[SOURCE INFORMATION]
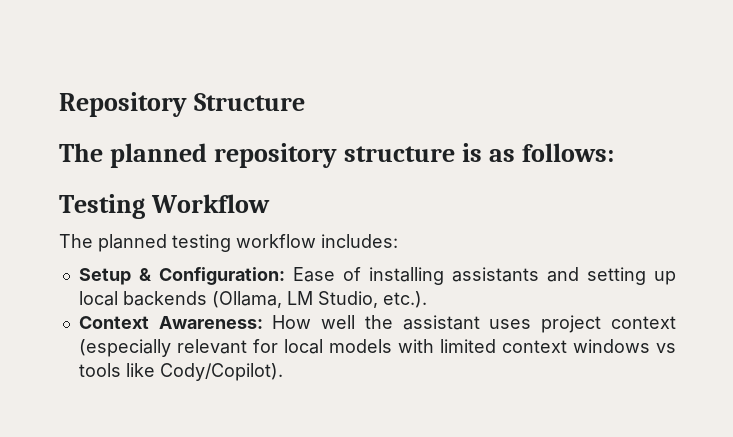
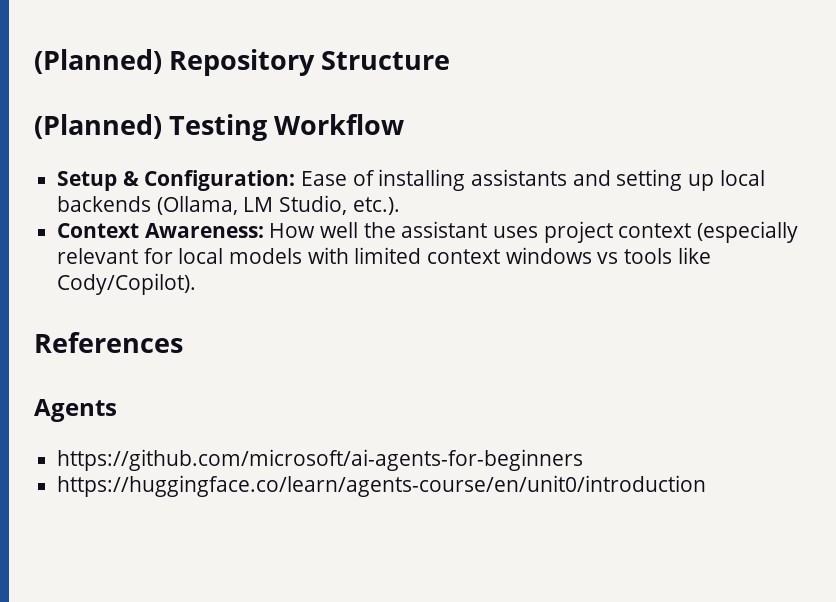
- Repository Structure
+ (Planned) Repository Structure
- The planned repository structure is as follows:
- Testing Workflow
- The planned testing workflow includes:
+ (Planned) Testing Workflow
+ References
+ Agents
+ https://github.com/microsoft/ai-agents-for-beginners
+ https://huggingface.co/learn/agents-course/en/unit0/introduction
[/SOURCE INFORMATION]
YOUR INSTRUCTIONS:
The result should be an exact copy of every entry above, with no pictures included.

FINISHED TASK:
- Repository Structure
+ (Planned) Repository Structure
- The planned repository structure is as follows:
- Testing Workflow
- The planned testing workflow includes:
+ (Planned) Testing Workflow
+ References
+ Agents
+ https://github.com/microsoft/ai-agents-for-beginners
+ https://huggingface.co/learn/agents-course/en/unit0/introduction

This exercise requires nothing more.